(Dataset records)
—————

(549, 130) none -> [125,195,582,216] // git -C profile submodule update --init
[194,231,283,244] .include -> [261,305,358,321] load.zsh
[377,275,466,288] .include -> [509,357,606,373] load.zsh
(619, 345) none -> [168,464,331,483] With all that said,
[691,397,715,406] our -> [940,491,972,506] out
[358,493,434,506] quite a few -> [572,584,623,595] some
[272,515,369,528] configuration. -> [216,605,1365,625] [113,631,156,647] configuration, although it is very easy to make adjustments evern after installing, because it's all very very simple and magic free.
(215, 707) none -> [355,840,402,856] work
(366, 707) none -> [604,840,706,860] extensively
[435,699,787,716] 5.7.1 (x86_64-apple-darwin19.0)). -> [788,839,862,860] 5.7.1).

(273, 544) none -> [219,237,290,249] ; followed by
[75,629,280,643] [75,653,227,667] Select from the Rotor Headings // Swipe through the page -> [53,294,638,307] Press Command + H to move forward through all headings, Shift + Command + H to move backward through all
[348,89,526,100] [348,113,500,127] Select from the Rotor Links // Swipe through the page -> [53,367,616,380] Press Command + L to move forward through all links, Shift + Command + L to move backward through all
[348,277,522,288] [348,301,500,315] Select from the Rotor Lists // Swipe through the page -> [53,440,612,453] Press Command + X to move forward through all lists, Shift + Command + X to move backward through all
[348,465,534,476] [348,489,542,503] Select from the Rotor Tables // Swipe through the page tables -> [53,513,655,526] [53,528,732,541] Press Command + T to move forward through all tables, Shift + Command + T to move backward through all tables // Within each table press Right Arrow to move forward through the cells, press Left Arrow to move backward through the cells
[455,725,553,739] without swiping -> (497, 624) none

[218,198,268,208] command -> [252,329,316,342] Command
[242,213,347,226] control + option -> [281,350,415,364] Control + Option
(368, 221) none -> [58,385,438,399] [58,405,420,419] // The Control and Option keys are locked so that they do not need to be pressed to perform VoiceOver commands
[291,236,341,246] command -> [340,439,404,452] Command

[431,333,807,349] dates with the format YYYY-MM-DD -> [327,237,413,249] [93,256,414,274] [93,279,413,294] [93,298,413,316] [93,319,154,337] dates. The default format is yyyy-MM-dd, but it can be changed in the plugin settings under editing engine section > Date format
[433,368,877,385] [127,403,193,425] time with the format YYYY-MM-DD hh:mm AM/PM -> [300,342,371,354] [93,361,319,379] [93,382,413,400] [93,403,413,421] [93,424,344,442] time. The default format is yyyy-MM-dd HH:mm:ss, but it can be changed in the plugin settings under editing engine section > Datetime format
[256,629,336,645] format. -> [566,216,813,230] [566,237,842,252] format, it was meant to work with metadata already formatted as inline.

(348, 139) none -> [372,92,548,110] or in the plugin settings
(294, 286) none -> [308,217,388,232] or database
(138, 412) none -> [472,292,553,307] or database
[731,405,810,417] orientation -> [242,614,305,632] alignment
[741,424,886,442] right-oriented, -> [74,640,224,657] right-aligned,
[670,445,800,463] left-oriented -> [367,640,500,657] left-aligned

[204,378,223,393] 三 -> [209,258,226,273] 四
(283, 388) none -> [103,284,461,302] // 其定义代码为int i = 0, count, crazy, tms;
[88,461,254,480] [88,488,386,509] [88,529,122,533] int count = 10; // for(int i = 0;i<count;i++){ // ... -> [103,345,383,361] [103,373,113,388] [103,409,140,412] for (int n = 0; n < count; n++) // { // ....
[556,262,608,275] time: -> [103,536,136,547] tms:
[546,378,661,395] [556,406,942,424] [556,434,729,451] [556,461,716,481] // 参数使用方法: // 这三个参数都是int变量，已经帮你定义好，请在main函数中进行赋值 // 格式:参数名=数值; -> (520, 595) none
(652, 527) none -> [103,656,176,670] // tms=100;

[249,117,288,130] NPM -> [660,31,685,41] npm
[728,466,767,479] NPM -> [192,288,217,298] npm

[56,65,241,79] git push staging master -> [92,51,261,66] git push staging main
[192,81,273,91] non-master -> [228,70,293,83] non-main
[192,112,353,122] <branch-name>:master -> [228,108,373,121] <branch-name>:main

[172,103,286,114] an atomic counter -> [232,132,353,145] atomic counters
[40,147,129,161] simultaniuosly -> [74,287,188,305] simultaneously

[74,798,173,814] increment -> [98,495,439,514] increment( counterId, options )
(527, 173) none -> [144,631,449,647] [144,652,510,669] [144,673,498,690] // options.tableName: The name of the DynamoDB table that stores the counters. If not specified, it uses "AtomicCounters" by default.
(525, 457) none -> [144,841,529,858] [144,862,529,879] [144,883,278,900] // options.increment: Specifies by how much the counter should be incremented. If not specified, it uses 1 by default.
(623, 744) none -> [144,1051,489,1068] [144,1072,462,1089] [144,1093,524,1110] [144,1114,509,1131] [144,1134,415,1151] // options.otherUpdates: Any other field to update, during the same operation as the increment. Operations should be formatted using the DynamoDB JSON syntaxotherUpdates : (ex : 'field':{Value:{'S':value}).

—————

_TASK OBJECTIVE_. Reproduce every entry above so that each one matches its source exactly.

_FINISHED EXERCISE_.
(549, 130) none -> [125,195,582,216] // git -C profile submodule update --init
[194,231,283,244] .include -> [261,305,358,321] load.zsh
[377,275,466,288] .include -> [509,357,606,373] load.zsh
(619, 345) none -> [168,464,331,483] With all that said,
[691,397,715,406] our -> [940,491,972,506] out
[358,493,434,506] quite a few -> [572,584,623,595] some
[272,515,369,528] configuration. -> [216,605,1365,625] [113,631,156,647] configuration, although it is very easy to make adjustments evern after installing, because it's all very very simple and magic free.
(215, 707) none -> [355,840,402,856] work
(366, 707) none -> [604,840,706,860] extensively
[435,699,787,716] 5.7.1 (x86_64-apple-darwin19.0)). -> [788,839,862,860] 5.7.1).

(273, 544) none -> [219,237,290,249] ; followed by
[75,629,280,643] [75,653,227,667] Select from the Rotor Headings // Swipe through the page -> [53,294,638,307] Press Command + H to move forward through all headings, Shift + Command + H to move backward through all
[348,89,526,100] [348,113,500,127] Select from the Rotor Links // Swipe through the page -> [53,367,616,380] Press Command + L to move forward through all links, Shift + Command + L to move backward through all
[348,277,522,288] [348,301,500,315] Select from the Rotor Lists // Swipe through the page -> [53,440,612,453] Press Command + X to move forward through all lists, Shift + Command + X to move backward through all
[348,465,534,476] [348,489,542,503] Select from the Rotor Tables // Swipe through the page tables -> [53,513,655,526] [53,528,732,541] Press Command + T to move forward through all tables, Shift + Command + T to move backward through all tables // Within each table press Right Arrow to move forward through the cells, press Left Arrow to move backward through the cells
[455,725,553,739] without swiping -> (497, 624) none

[218,198,268,208] command -> [252,329,316,342] Command
[242,213,347,226] control + option -> [281,350,415,364] Control + Option
(368, 221) none -> [58,385,438,399] [58,405,420,419] // The Control and Option keys are locked so that they do not need to be pressed to perform VoiceOver commands
[291,236,341,246] command -> [340,439,404,452] Command

[431,333,807,349] dates with the format YYYY-MM-DD -> [327,237,413,249] [93,256,414,274] [93,279,413,294] [93,298,413,316] [93,319,154,337] dates. The default format is yyyy-MM-dd, but it can be changed in the plugin settings under editing engine section > Date format
[433,368,877,385] [127,403,193,425] time with the format YYYY-MM-DD hh:mm AM/PM -> [300,342,371,354] [93,361,319,379] [93,382,413,400] [93,403,413,421] [93,424,344,442] time. The default format is yyyy-MM-dd HH:mm:ss, but it can be changed in the plugin settings under editing engine section > Datetime format
[256,629,336,645] format. -> [566,216,813,230] [566,237,842,252] format, it was meant to work with metadata already formatted as inline.

(348, 139) none -> [372,92,548,110] or in the plugin settings
(294, 286) none -> [308,217,388,232] or database
(138, 412) none -> [472,292,553,307] or database
[731,405,810,417] orientation -> [242,614,305,632] alignment
[741,424,886,442] right-oriented, -> [74,640,224,657] right-aligned,
[670,445,800,463] left-oriented -> [367,640,500,657] left-aligned

[204,378,223,393] 三 -> [209,258,226,273] 四
(283, 388) none -> [103,284,461,302] // 其定义代码为int i = 0, count, crazy, tms;
[88,461,254,480] [88,488,386,509] [88,529,122,533] int count = 10; // for(int i = 0;i<count;i++){ // ... -> [103,345,383,361] [103,373,113,388] [103,409,140,412] for (int n = 0; n < count; n++) // { // ....
[556,262,608,275] time: -> [103,536,136,547] tms:
[546,378,661,395] [556,406,942,424] [556,434,729,451] [556,461,716,481] // 参数使用方法: // 这三个参数都是int变量，已经帮你定义好，请在main函数中进行赋值 // 格式:参数名=数值; -> (520, 595) none
(652, 527) none -> [103,656,176,670] // tms=100;

[249,117,288,130] NPM -> [660,31,685,41] npm
[728,466,767,479] NPM -> [192,288,217,298] npm

[56,65,241,79] git push staging master -> [92,51,261,66] git push staging main
[192,81,273,91] non-master -> [228,70,293,83] non-main
[192,112,353,122] <branch-name>:master -> [228,108,373,121] <branch-name>:main

[172,103,286,114] an atomic counter -> [232,132,353,145] atomic counters
[40,147,129,161] simultaniuosly -> [74,287,188,305] simultaneously

[74,798,173,814] increment -> [98,495,439,514] increment( counterId, options )
(527, 173) none -> [144,631,449,647] [144,652,510,669] [144,673,498,690] // options.tableName: The name of the DynamoDB table that stores the counters. If not specified, it uses "AtomicCounters" by default.
(525, 457) none -> [144,841,529,858] [144,862,529,879] [144,883,278,900] // options.increment: Specifies by how much the counter should be incremented. If not specified, it uses 1 by default.
(623, 744) none -> [144,1051,489,1068] [144,1072,462,1089] [144,1093,524,1110] [144,1114,509,1131] [144,1134,415,1151] // options.otherUpdates: Any other field to update, during the same operation as the increment. Operations should be formatted using the DynamoDB JSON syntaxotherUpdates : (ex : 'field':{Value:{'S':value}).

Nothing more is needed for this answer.